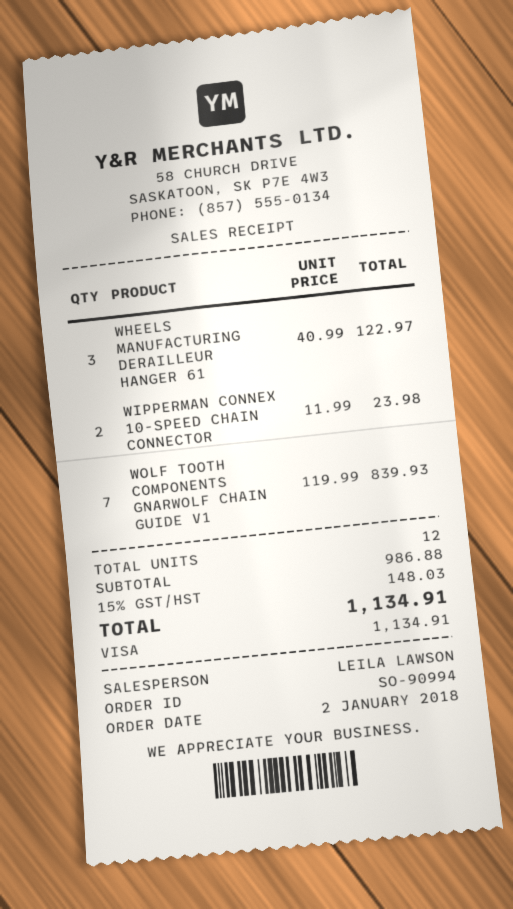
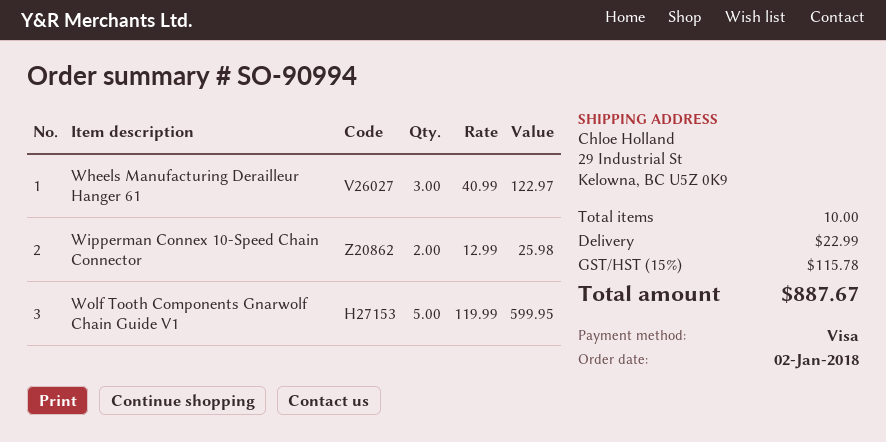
WIPPERMAN CONNEX 10-SPEED CHAIN CONNECTOR: 2 x 11.99 = 23.98 -> 2 x 12.99 = 25.98
WOLF TOOTH COMPONENTS GNARWOLF CHAIN GUIDE V1: 7 x 119.99 = 839.93 -> 5 x 119.99 = 599.95
total quantity: 12 -> 10
shipping: none -> 22.99
tax: 15% = 148.03 -> 15% = 115.78
total: 1134.91 -> 887.67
★ ★ ★ ★ ★
If a line in the records holds the string "total", copy it.

total quantity: 12 -> 10
total: 1134.91 -> 887.67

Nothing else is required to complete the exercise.